Handling XML¶
This page provides an introduction into reading/writing XML effectively within Mantid. In Mantid, we use Poco to handling XML serialisation. A useful introductory presentation can be found here.
This page is a work in progress.
Examples¶
Parsing¶
#include <Poco/DOM/Document.h>
#include <Poco/DOM/DOMParser.h>
#include <Poco/DOM/Element.h>
Poco::XML::DOMParser pParser;
Poco::AutoPtr<Poco::XML::Document> pDoc;
try {
pDoc = pParser.parseString(cuboidStr);
} catch (...) {
// Handle the failure as appropriate
}
// Get pointer to root element
Poco::XML::Element *pRootElem = pDoc->documentElement();
Iterating over an element’s children¶
Poco::XML::Element *pRootElem = pDoc->documentElement();
//Iterate over every child node (non-recursively)
for (Node *pNode = pRootElem->firstChild(); pNode != 0; pNode = pNode->nextSibling()) {
auto pElem = dynamic_cast<Poco::XML::Element*>(pNode);
if(pElem) {
//We can now do something with this element safely
}
}
Inspecting an element¶
Poco::XML::Element *pElem;
//Reasonably quick operations
const std::string tag = pElem->tagName(); //for <foo>bar</foo> the tag is 'foo'
const std::string value = pElem->innerText(); //for the above example: 'bar'
Poco::XML::Node *pNext = pElem->nextSibling();
Poco::XML::Node *pPrev = pElem->previousSibling();
Poco::XML::Node *pChild = pElem->firstChild(); //avoid lastChild, it's expensive
Avoid NodeList¶
There are numerous functions that return a Poco::XML::NodeList
. You
should avoid using them and the list they return as best you can.
NodeList is a very inefficient container. Its item
method has a cost
equivalent to the value of i
given to it, and its length
method
a cost of n
, where n
is the number of nodes in the list.
This means that running the following is horrendously slow:
// NEVER DO THIS
Poco::AutoPtr<Poco::XML::NodeList> pElems = pElem->getElementsByTagName("foo");
for(int i = 0; i < pElems->length(); ++i) { // length costs N, and is called N times (N² cost)

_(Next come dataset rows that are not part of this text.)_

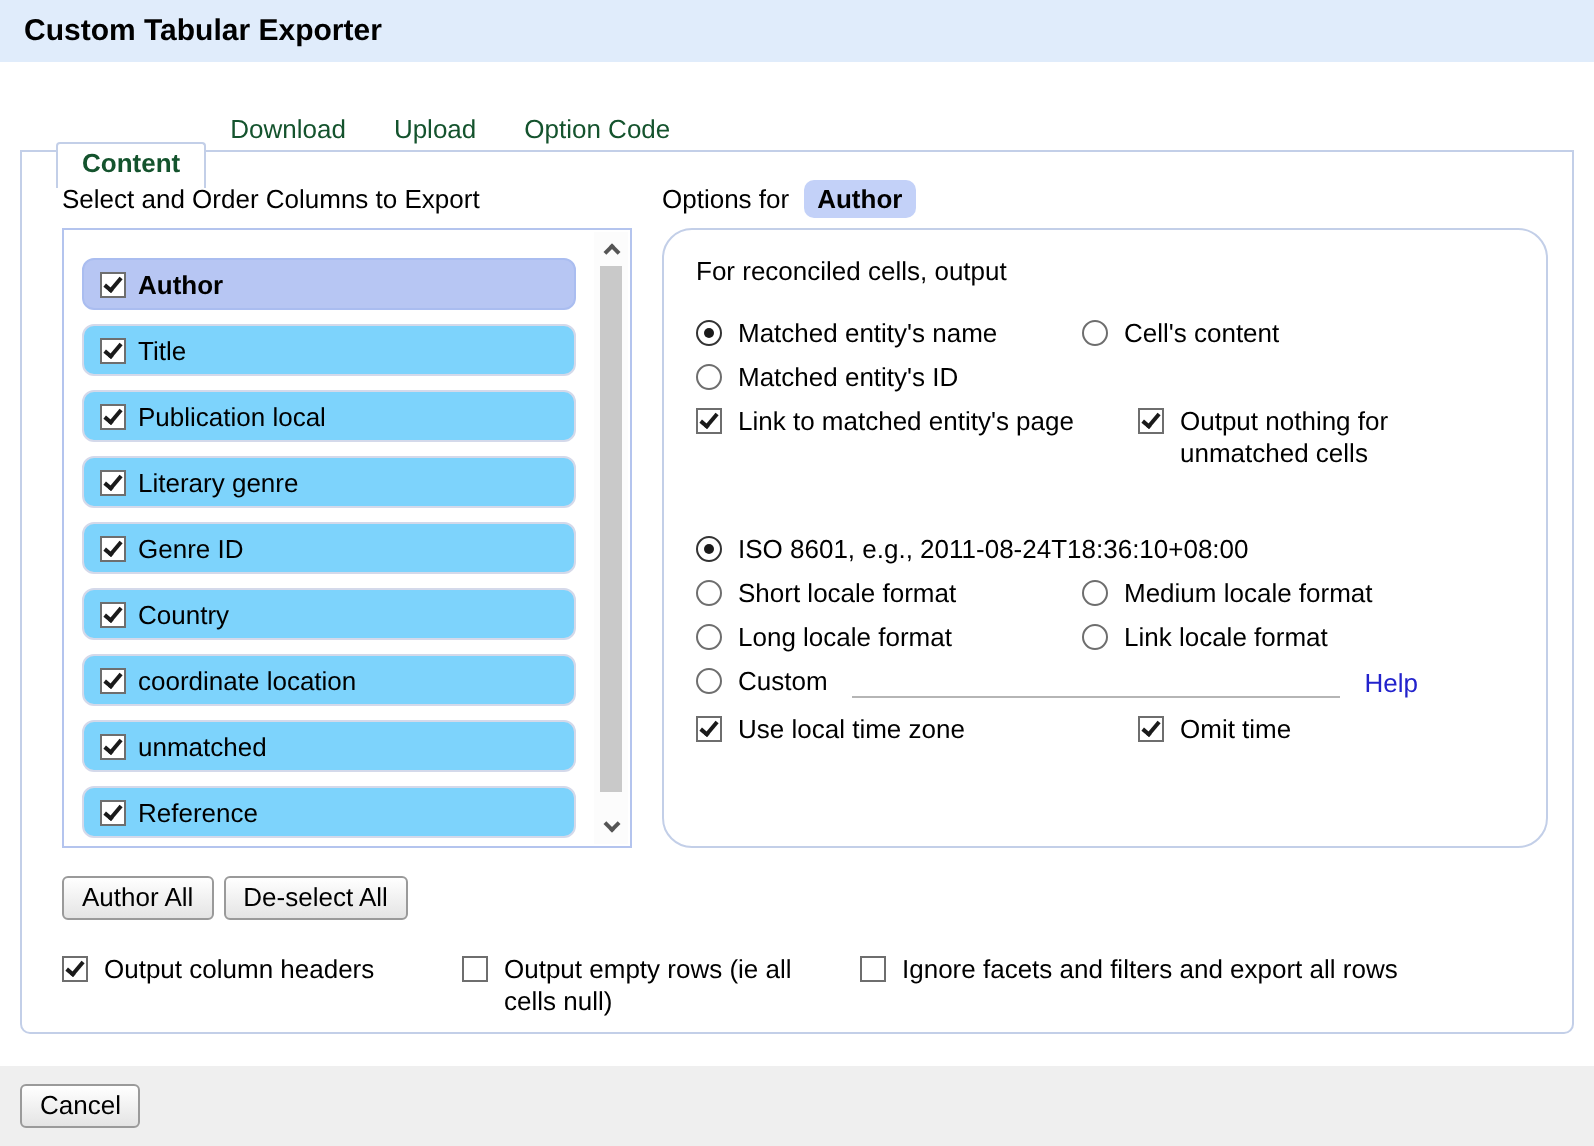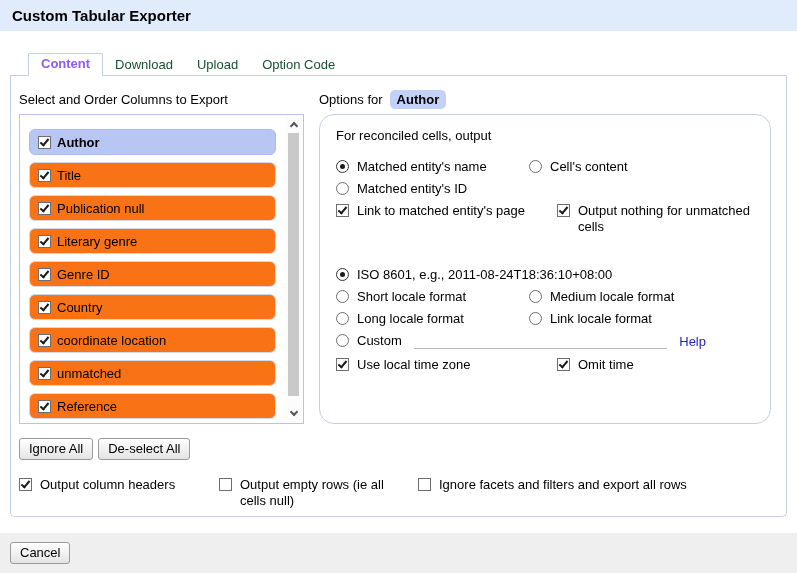--- a/index.html
+++ b/index.html
@@ -34,8 +34,8 @@
   .tab.active {
     background: #fff;
     border: 1px solid #c3cfe8; border-bottom: none;
-    font-weight: bold; color: #8b5cf6;
-    position: relative; top: 1px;
+    font-weight: bold; color: #14532d;
+    position: relative; top: 19px;
     padding-bottom: 5px;
     border-radius: 2px 2px 0 0;
   }

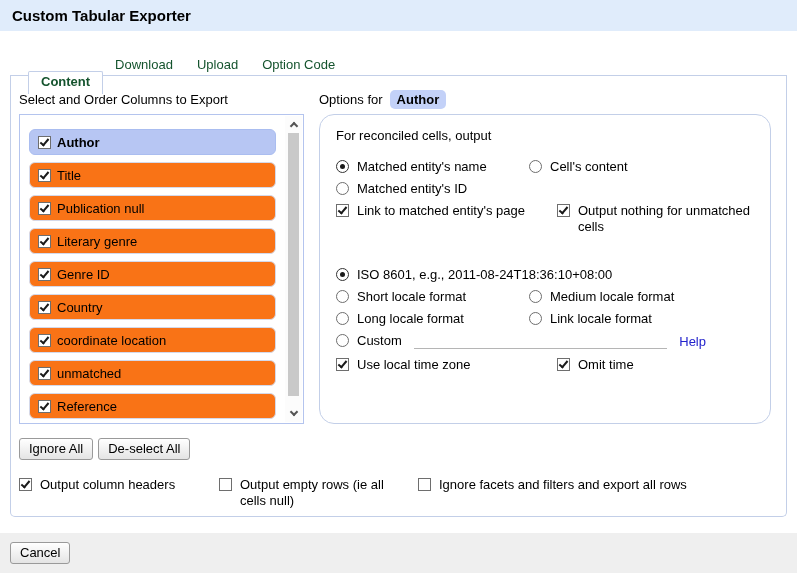--- a/index.html
+++ b/index.html
@@ -46,7 +46,7 @@
     border: 1px solid #c3cfe8; border-top: none;
     border-radius: 0 0 5px 5px;
     height: 441px;
-    padding: 8px 12px 10px 8px;
+    padding: 8px 12px 10px 20px;
   }
   .panel-columns { display: flex; }
   .left-col  { width: 285px; flex: none; margin-right: 15px; }

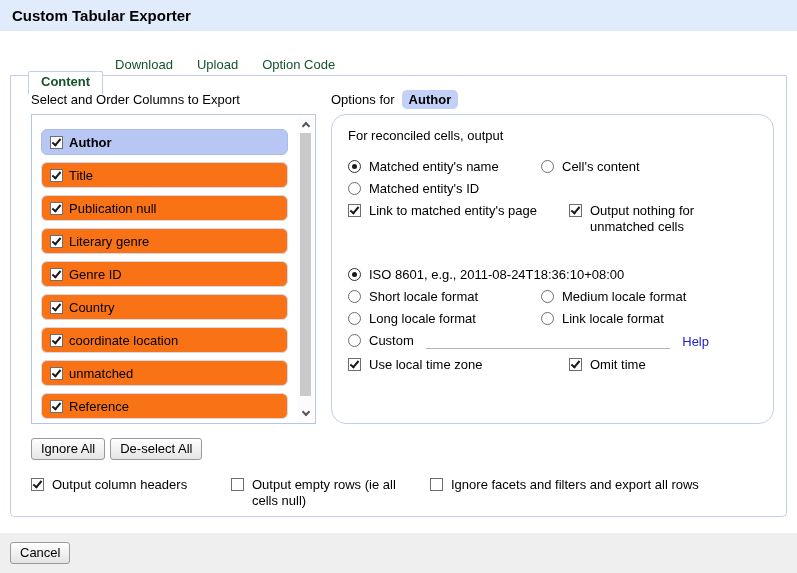--- a/index.html
+++ b/index.html
@@ -67,7 +67,7 @@
   .col-item {
     display: flex; align-items: center; gap: 6px;
     height: 26px; padding: 0 8px; margin-bottom: 7px;
-    background: #f97316;
+    background: #7dd3fc;
     border: 1px solid #d4d9ea;
     border-radius: 6px;
     cursor: pointer;

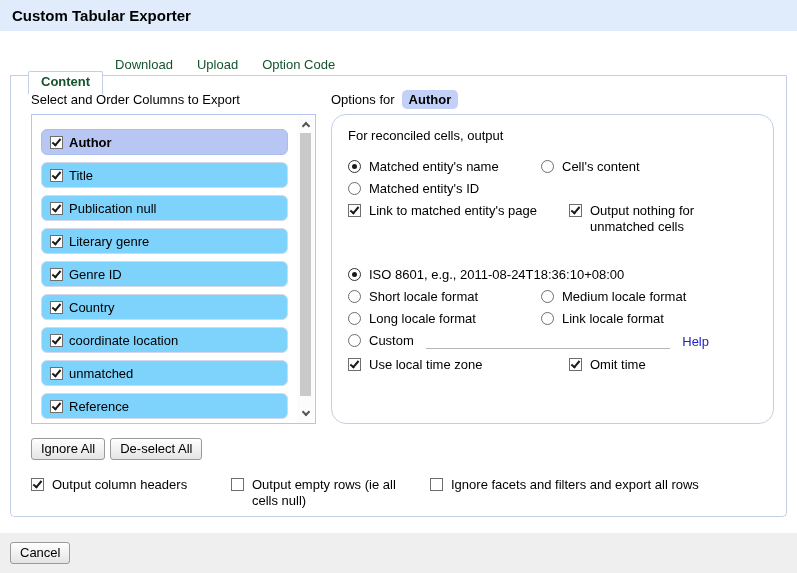--- a/index.html
+++ b/index.html
@@ -191,7 +191,7 @@
             </div>
             <div class="col-item">
               <input type="checkbox" checked="" style="">
-              <span>Publication null</span>
+              <span>Publication local</span>
             </div>
             <div class="col-item">
               <input type="checkbox" checked="" style="">

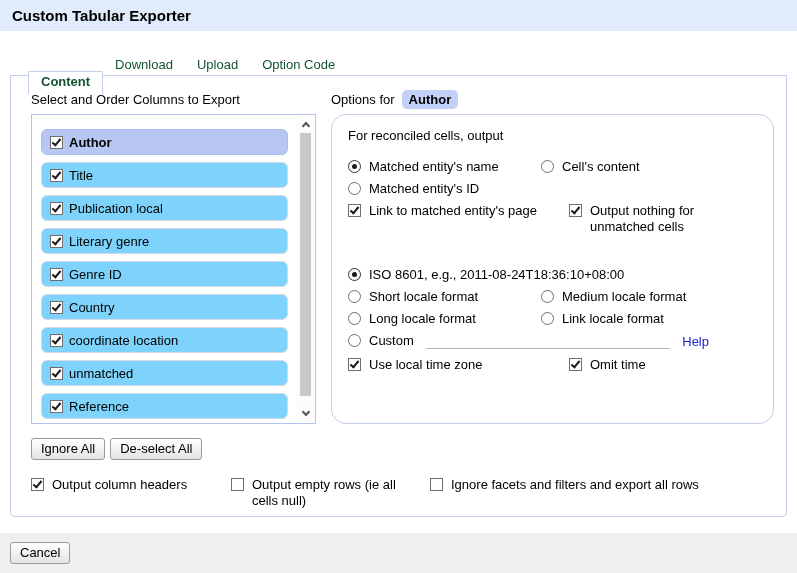--- a/index.html
+++ b/index.html
@@ -231,7 +231,7 @@
       </div>
 
       <div class="left-buttons">
-        <button class="btn">Ignore All</button>
+        <button class="btn">Author All</button>
         <button class="btn">De-select All</button>
       </div>
     </div>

Poco::XML::Node* pNode = pElems->item(i); // item costs at least i and is called N times, with i from 0 -> N-1 (N² + N cost)
}
// NEVER DO THIS
Even if the compiler is smart enough to optimise pElems->length()
to
a single call, we still have N² + N performance at best. Instead, we
should always use the iteration example given earlier, as that runs
in N time, instead of N².